Can we know simply by looking at an algorithm how long it is going to take to run? If so then we may be able to design algorithms to have better performances. The answer is ``yes'' and the idea is to choose operations to count, operations which we consider will take alot of processing time, and count them! That is, count how many times they will be executed whilst the algorithm runs. In the lectures, we show how we can count them without running the algorithm! Here we support this analysis by explicitly counting operations whilst the algorithm runs and comparing it to the CPU running time of the previous exercise. We use the three sorting algorithms of the previous exercise.
One way of counting numbers of operations in SML is to introduce so-called reference variables. These are none other that variables as used in C and other imperative languages. In imperative languages, variable denote locations at which data is stored, and the data stored may be changed using assignment and accessed using dereferencing.
Here's an example to show the syntax:
val x = ref 0; x:= 4; !x;It declares x to be a reference variable initialised to 0. It then updates x to 4 using an assignment, and then returns the value in x by dereferencing.

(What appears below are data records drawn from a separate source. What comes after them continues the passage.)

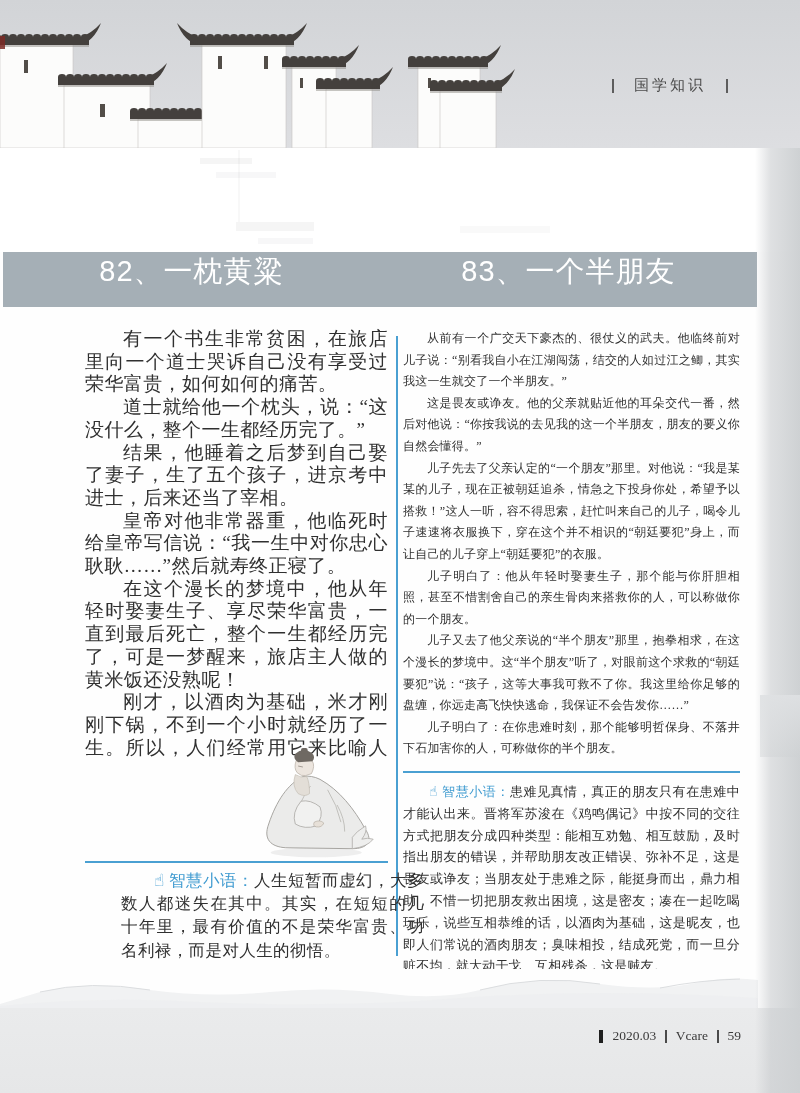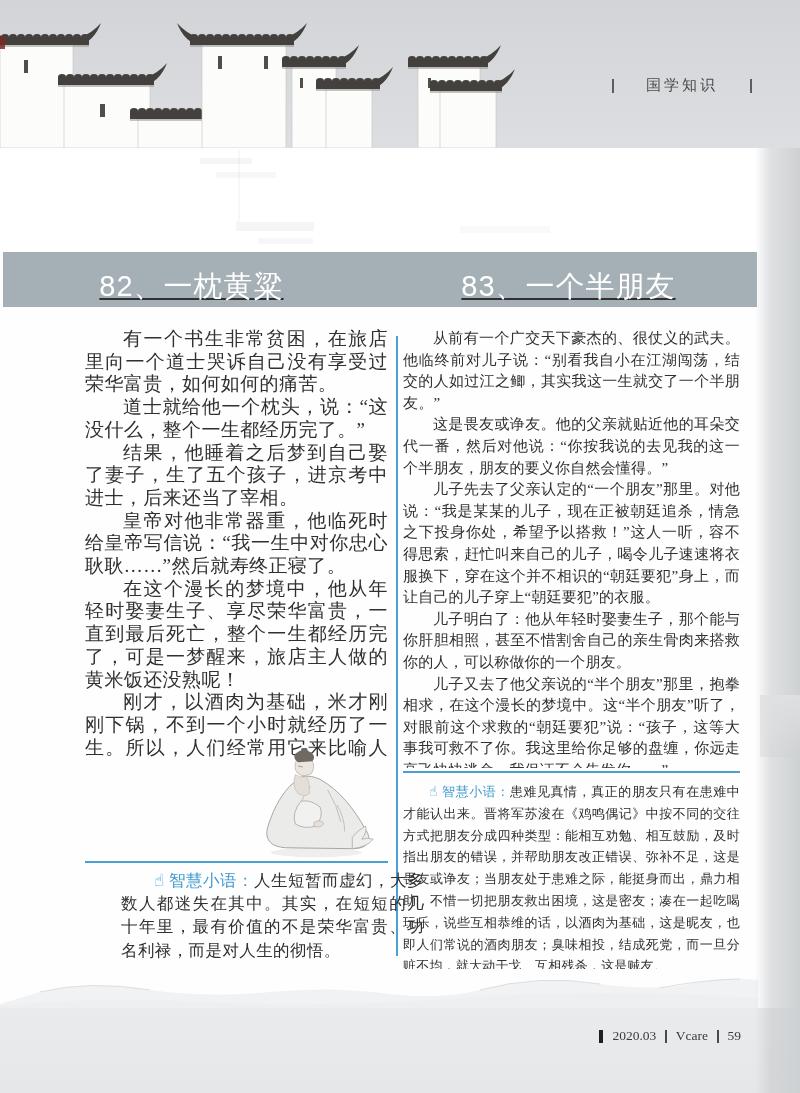--- a/index.html
+++ b/index.html
@@ -9,32 +9,32 @@
     background:#fefefe;
     font-family:"Liberation Serif","DejaVu Serif",serif;
     color:#303030;
   }
   
   .photo { position:absolute; left:0; top:0; width:800px; height:148px; }
   .reflection { position:absolute; left:0; top:148px; width:800px; height:104px; background:#ffffff; }
   .ghost { position:absolute; background:#9a9ca0; }
   .red-mark { position:absolute; left:0; top:36px; width:5px; height:13px; background:#7b2a24; opacity:.85; }
   
-  .section-label { position:absolute; left:612px; top:76px; width:140px; display:flex; align-items:center; justify-content:space-between; }
+  .section-label { position:absolute; left:612px; top:76px; width:116px; display:flex; align-items:center; justify-content:space-between; }
   .section-label .vbar { width:2px; height:14px; background:#5d5d5d; }
   .section-label .txt { font-size:15px; letter-spacing:3px; color:#4b4b4b; }
   
   .title-band { position:absolute; left:3px; top:252px; width:754px; height:55px; background:#a5afb6; display:flex; }
-  .title-band .half { width:50%; display:flex; align-items:flex-end; justify-content:center;text-decoration:underline; }
+  .title-band .half { width:50%; display:flex; align-items:flex-start; justify-content:center; }
   .title-band .title { font-family:"Liberation Sans","DejaVu Sans",sans-serif; font-size:29px; color:#ffffff; letter-spacing:1px; }
   
   .col-left  { position:absolute; left:85px;  top:328px; width:303px; height:432px; overflow:hidden;
                font-size:19px; line-height:22.7px; text-align:justify; letter-spacing:.4px; }
   .col-right { position:absolute; left:403px; top:328px; width:337px; height:440px; overflow:hidden;
-               font-size:15px; line-height:21.6px; text-align:justify; letter-spacing:.2px; }
+               font-size:12px; line-height:21.6px; text-align:justify; letter-spacing:.2px; }
   .col-left p, .col-right p, .wisdom p { text-indent:2em; }
   .v-divider { position:absolute; left:396px; top:336px; width:2px; height:620px; background:#4aa0d2; }
   .h-rule { position:absolute; height:2px; background:#4aa0d2; }
   .h-rule.left  { left:85px;  top:861px; width:303px; }
   .h-rule.right { left:403px; top:771px; width:337px; }
   
   .wisdom { position:absolute; text-align:justify; }
   .wisdom.left  { left:85px;  top:869px; width:303px; height:104px; overflow:hidden;
                   font-size:16.5px; line-height:23.2px; letter-spacing:.4px;margin-left:36px; }
   .wisdom.right { left:403px; top:781px; width:337px; height:188px; overflow:hidden;

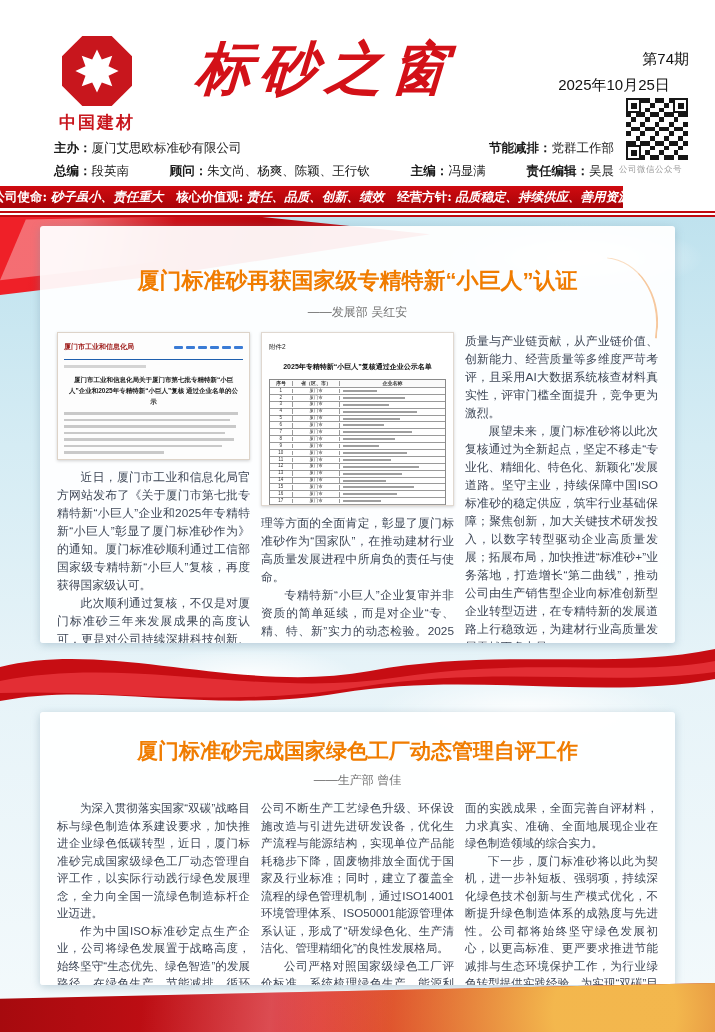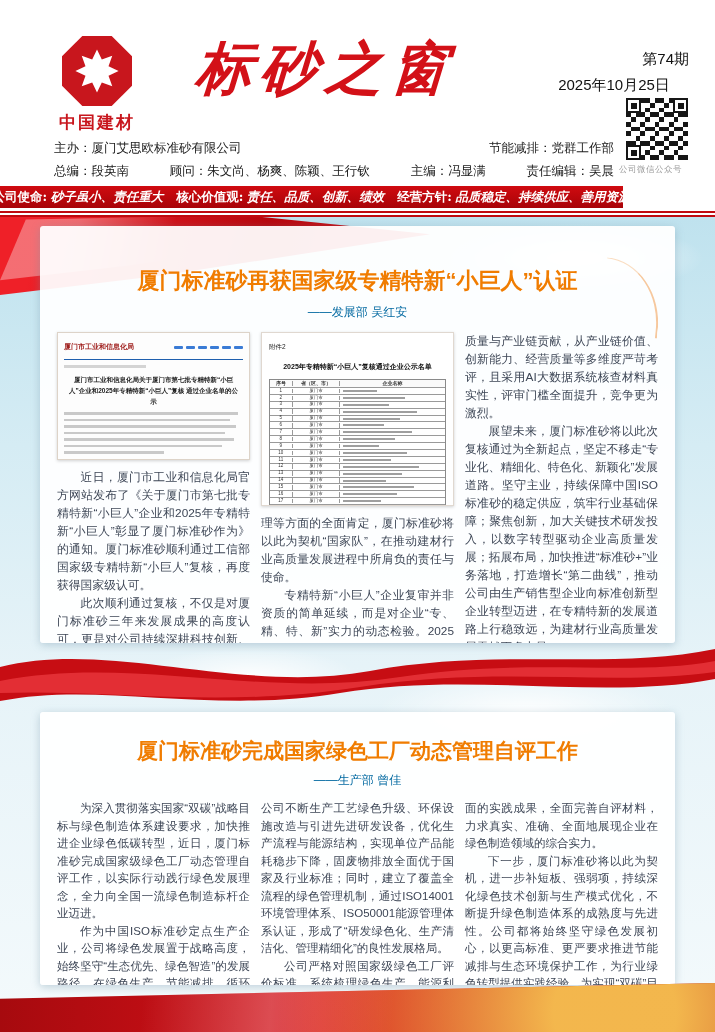--- a/index.html
+++ b/index.html
@@ -33,21 +33,21 @@
   .qr { width:62px; height:62px; margin:0 auto; position:relative; background:#fff;
         display:grid; grid-template-columns:repeat(13,1fr); grid-template-rows:repeat(13,1fr); }
   .qr span.m { background:#161616; }
   .qr .f { position:absolute; width:15px; height:15px; border:2.5px solid #161616; background:#fff; }
   .qr .f::after { content:""; position:absolute; inset:2.5px; background:#161616; }
   .qr .f1 { top:0; left:0; } .qr .f2 { top:0; right:0; } .qr .f3 { bottom:0; left:0; }
   .qr-caption { font-size:8.5px; color:#9a9a9a; margin-top:4px; letter-spacing:0.5px; }
 
   .info-rows { position:absolute; left:54px; top:137px; width:560px; font-size:12.5px; color:#1a1a1a; }
   .info-row { display:flex; justify-content:space-between; line-height:23px; white-space:nowrap; }
-  .info-row .seg b { font-weight:normal; }
+  .info-row .seg b { font-weight:bold; }
 
   
   .mission { position:absolute; top:186px; left:0; width:623px; height:22px;
     background:linear-gradient(180deg,#d00b10,#a80308); color:#fff;
     display:flex; justify-content:center; align-items:center; gap:13px;
     font-size:12.5px; white-space:nowrap; }
   .mission .item b { font-weight:bold; font-family:"DejaVu Serif",serif; }
   .mission .item i { font-style:italic; font-weight:bold; font-family:"DejaVu Serif",serif; }
 
   .sep { position:absolute; top:211px; left:0; width:715px; }
@@ -82,21 +82,21 @@
 
   
   .card { position:absolute; left:40px; width:635px; background:rgba(255,255,255,.94);
     border-radius:3px; box-shadow:0 2px 9px rgba(110,145,165,.4); overflow:hidden; }
   .card1 { top:9px; height:417px; }
   .card2 { top:495px; height:273px; }
 
   .art-title { color:#f07c00; font-weight:bold; text-align:center; }
   .card1 .art-title { font-size:22px; margin:40px 26px 8px; }
   .card2 .art-title { font-size:21px; margin:25px 26px 7px; }
-  .byline { text-align:center; font-size:12px; color:#0369a1; margin-bottom:11px; }
+  .byline { text-align:center; font-size:12px; color:#737373; margin-bottom:11px; }
 
   .cols { display:flex; gap:11px; padding:0 17px; }
   .col { flex:1; text-align:justify; color:#3d4656; }
   .card1 .col { font-size:11.8px; line-height:18px; }
   .card2 .col { font-size:11.5px; line-height:17.5px; }
   .col p.ind { text-indent:2em; }
 
   .swoosh { position:absolute; right:14px; top:34px; width:58px; height:76px;
     border-right:2px solid #f5b77e; border-top:1px solid #f9d3ae;
     border-radius:0 100% 0 55% / 0 90% 0 70%; opacity:.75; transform:rotate(6deg); }
@@ -521,21 +521,21 @@
                     <i style="width:38%"></i>
                   </span>
                 </div>
                 <div class="mt-row">
                   <span class="mt-c1">18</span>
                   <span class="mt-c2">厦门市</span>
                 </div>
               </div>
           </div>
         </div>
-        <p>理等方面的全面肯定，厦门标准砂将以此为契机“国家队”，在推动建材行业高质量发展进程中所肩负的责任与使命。</p>
+        <p>理等方面的全面肯定，彰显了厦门标准砂作为“国家队”，在推动建材行业高质量发展进程中所肩负的责任与使命。</p>
         <p class="ind">专精特新“小巨人”企业复审并非资质的简单延续，而是对企业“专、精、特、新”实力的动态检验。2025年复审标准进一步聚焦</p>
       </div>
 
       <div class="col">
         <p>质量与产业链贡献，从产业链价值、创新能力、经营质量等多维度严苛考评，且采用AI大数据系统核查材料真实性，评审门槛全面提升，竞争更为激烈。</p>
         <p class="ind">展望未来，厦门标准砂将以此次复核通过为全新起点，坚定不移走“专业化、精细化、特色化、新颖化”发展道路。坚守主业，持续保障中国ISO标准砂的稳定供应，筑牢行业基础保障；聚焦创新，加大关键技术研发投入，以数字转型驱动企业高质量发展；拓展布局，加快推进“标准砂+”业务落地，打造增长“第二曲线”，推动公司由生产销售型企业向标准创新型企业转型迈进，在专精特新的发展道路上行稳致远，为建材行业高质量发展贡献更多力量。</p>
       </div>
     </div>
   </div>
 

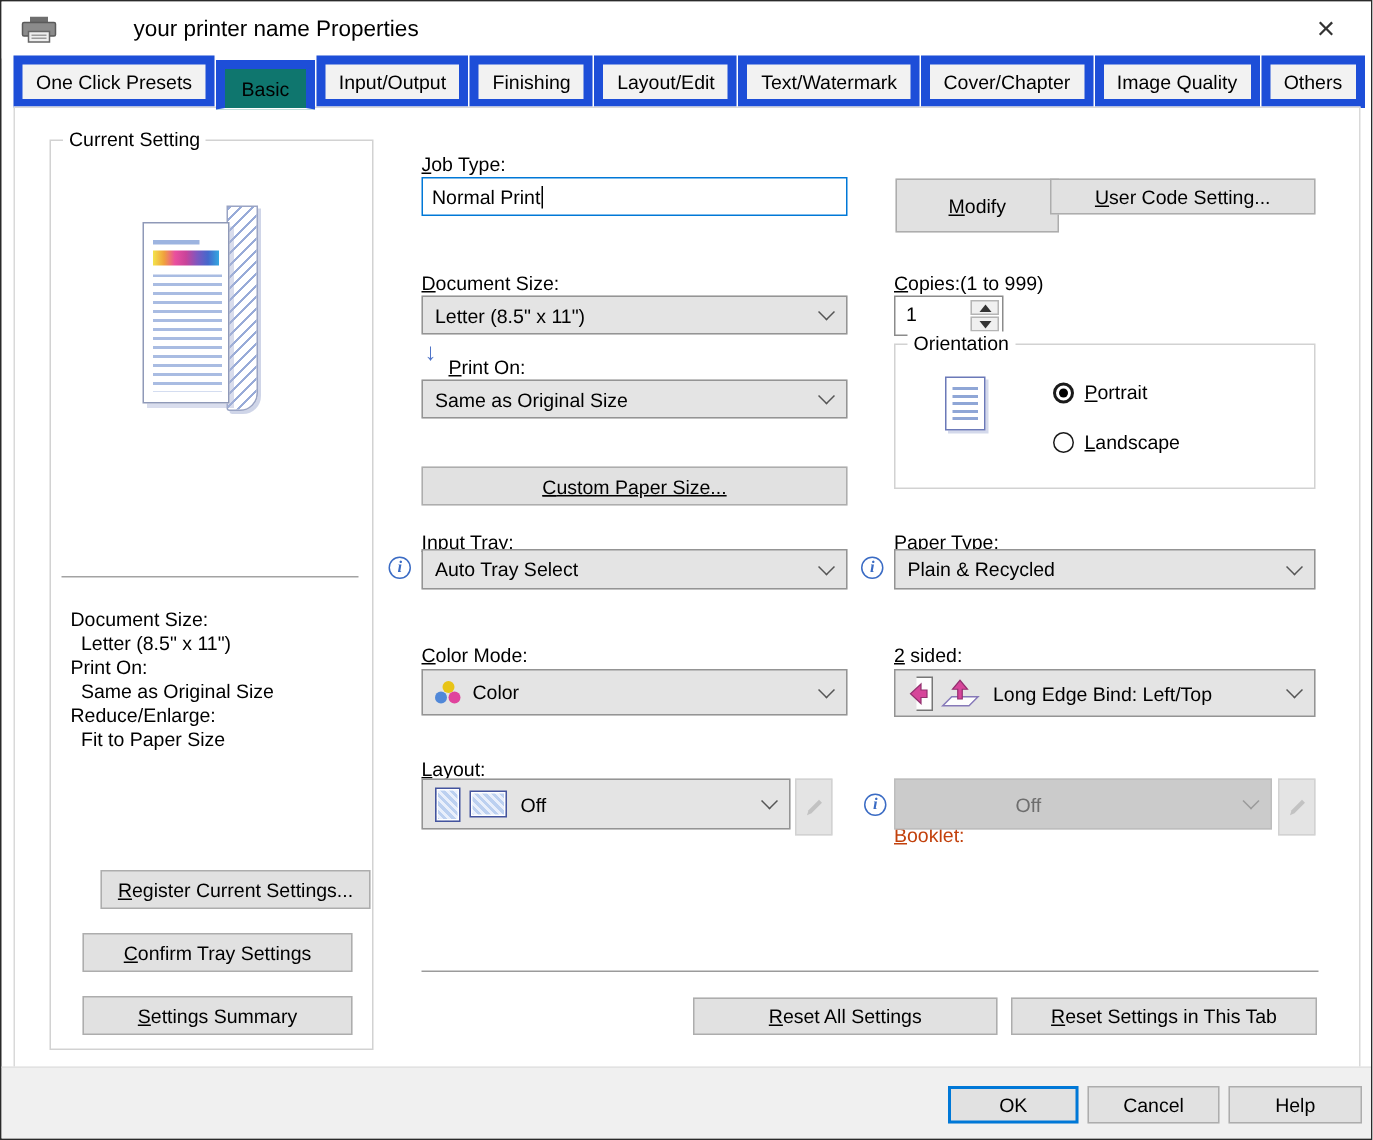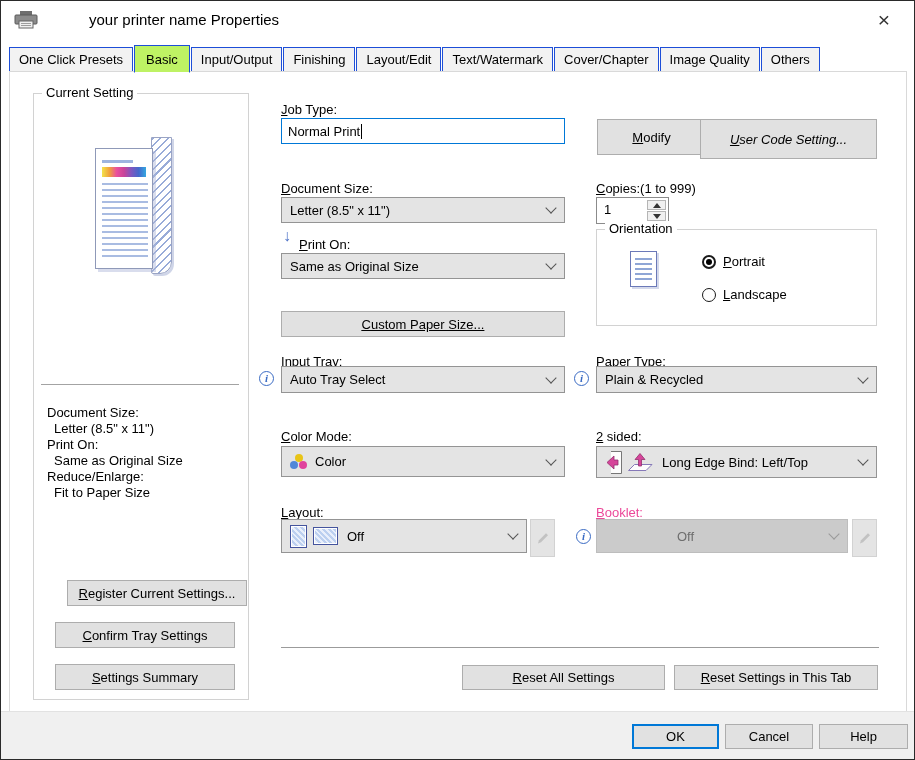--- a/index.html
+++ b/index.html
@@ -10,22 +10,22 @@
     font-family:"Liberation Sans","DejaVu Sans",sans-serif;font-size:13px;color:#000;
   }
   u{text-decoration:underline;}
   
   .titlebar{position:absolute;left:0;top:0;right:0;height:38px;background:#fff;}
   .title-text{position:absolute;left:44px;top:10px;font-size:15px;white-space:nowrap;margin-left:44px;}
   .printer-icon{position:absolute;left:13px;top:10px;}
   .close-btn{position:absolute;right:6px;top:0;width:48px;height:38px;display:flex;align-items:center;justify-content:center;font-size:21px;color:#333;cursor:default;}
   
   .tabbar{position:absolute;left:8px;top:45px;right:8px;height:26px;display:flex;align-items:flex-end;}
-  .tab{background:#f2f2f2;border:1px solid #1d4ed8;padding:4px 9px 4px 9px;margin-right:1px;white-space:nowrap;position:relative;}
-  .tab.selected{background:#bef264;border-bottom:1px solid #fff;padding:6px 11px 5px 11px;margin-bottom:-1px;z-index:3;}
+  .tab{background:#f2f2f2;border:6px solid #1d4ed8;padding:4px 9px 4px 9px;margin-right:1px;white-space:nowrap;position:relative;}
+  .tab.selected{background:#0f766e;border-bottom:1px solid #fff;padding:6px 11px 5px 11px;margin-bottom:-1px;z-index:3;}
   .pane-border{position:absolute;left:8px;top:70px;width:898px;height:642px;border:1px solid #d9d9d9;background:#fff;}
   
   .label{position:absolute;white-space:nowrap;}
   .btn{position:absolute;background:#e1e1e1;border:1px solid #adadad;display:flex;align-items:center;justify-content:center;white-space:nowrap;cursor:default;}
   .btn.default{border:2px solid #0078d7;}
   .combo{position:absolute;background:#e4e4e4;border:1px solid #949494;display:flex;align-items:center;padding:0 24px 0 8px;cursor:default;}
   .combo .chev{position:absolute;right:9px;top:50%;width:8px;height:8px;margin-top:-6px;border-right:1.5px solid #555;border-bottom:1.5px solid #555;transform:rotate(45deg);}
   .combo.disabled{background:#cbcbcb;border-color:#bdbdbd;color:#6e6e6e;}
   .combo.disabled .chev{border-color:#9a9a9a;}
   .textbox{position:absolute;background:#fff;border:1px solid #0078d7;display:flex;align-items:center;padding:0 6px;}
@@ -69,21 +69,21 @@
   .pv-rainbow{position:absolute;left:6px;top:18px;width:44px;height:10px;background:linear-gradient(90deg,#f3e34b,#f0a23c,#ea4f9e,#c9449a,#7e57c0,#4468cc,#35a7e0);}
   .pv-lines{position:absolute;left:6px;top:34px;width:46px;height:78px;background:repeating-linear-gradient(to bottom,#a9bce2 0 2px,transparent 2px 6px);}
   
   .sum-line{height:16px;white-space:nowrap;}
   .sum-val{padding-left:7px;}
   
   .orient-doc{position:absolute;left:33px;top:21px;width:27px;height:36px;background:#fff;border:1px solid #6b79b8;box-shadow:2px 2px 0 rgba(170,180,215,.5);}
   .orient-doc::after{content:"";position:absolute;left:4px;top:6px;width:17px;height:24px;background:repeating-linear-gradient(to bottom,#8fa6d6 0 2px,transparent 2px 5px);}
   
   .footer{position:absolute;left:0;right:0;bottom:0;height:48px;background:#f0f0f0;border-top:1px solid #e2e2e2;}
-  .gray-label{color:#ec4899;}
+  .gray-label{color:#c2410c;margin-top:44px;}
 </style>
 </head>
 <body>
 
 <div class="window">
 
   <div class="titlebar">
     <span class="printer-icon">
       <svg width="24" height="18" viewBox="0 0 24 18">
         <rect x="6" y="0" width="12" height="5" fill="#6e6e6e"></rect>
@@ -145,21 +145,21 @@
   </div>
 
   <div class="label" style="left:280px;top:101px;"><u>J</u>ob Type:</div>
   <div class="textbox" style="left:280px;top:117px;width:284px;height:26px;">
     <span>Normal Print</span>
       <span class="caret"></span>
   </div>
   <div class="btn" style="left:596px;top:118px;width:109px;height:36px;">
     <span><u>M</u>odify</span>
   </div>
-  <div class="btn" style="left:699px;top:118px;width:177px;height:40px;font-style:italic;">
+  <div class="btn" style="left:699px;top:118px;width:177px;height:24px;">
     <span><u>U</u>ser Code Setting...</span>
   </div>
 
   <div class="label" style="left:280px;top:180px;"><u>D</u>ocument Size:</div>
   <div class="combo" style="left:280px;top:196px;width:284px;height:26px;">
     <span>Letter (8.5" x 11")</span>
     <span class="chev"></span>
   </div>
 
   <div class="label" style="left:595px;top:180px;"><u>C</u>opies:(1 to 999)</div>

We count the number of operations in the sorting algorithms. Which operations? There are several possibilities (and it turns out it doesn't matter much). The tradition is to count the order operation by which we compare elements.
Here is the the InsertSort algorithm modified to count the number of comparisons.
val count = ref 0; fun insert(x:real,[]) = [x] | insert(x, y::ys) = ( count := !count + 1; if x<y then x::y::ys else y::insert(x,ys) ); fun insertsort([]) = [] | insertsort(x::xs) = insert(x,insertsort(xs));It declares a reference variable count, initialises it to zero, and increments it each time a comparison is performed (the brackets here are important!). To run:
insertsort [2,5,1,5,6,2,3,7,1]; !count;
Now modify your MergeSort and QuickSort to count the number of comparisons and plot the results on the same selection of lists. Call your program file complexity.sml.Does the counting of comparisons give a useful guide to the rate of growth of CPU time? I.e. how do these curves relate to those of Exercise 2?
Consider now not the rate of growth, but instead the behaviour of the algorithms on lists of a fixed length. Consider the lists of length 10:
[9.0, 2.0, 3.0, 12.0, 6.0, 2.0, 5.0, 15.0, 9.0, 2.0 ] (* Ordered *) [1.0, 3.0, 5.0, 7.0, 9.0, 11.0, 13.0, 15.0, 17.0, 19.0 ] (* Reverse ordered *) [20.0, 18.0, 16.0, 14.0, 12.0, 10.0, 8.0, 6.0, 4.0, 2.0 ] (* Nearly ordered *) [1.0, 4.0, 3.0, 6.0, 8.0, 9.0, 8.0, 12.0, 9.0, 14.0 ]Examine the behaviour, in terms of the number of comparison operations, of the three algorithms on these lists. Explain why some algorithms perform poorly on some lists, in particular those which are in order, or nearly so, or in reverse order. How would you modify QuickSort to perform better on lists in order, or nearly so?
For marking, you with need to show your modified algorithms, show them working and the three plots. You also need to explain to the demonstrator the shape of the curves, why the algorithms perform differently on the given lists of length 10 and answer the question about QuickSort.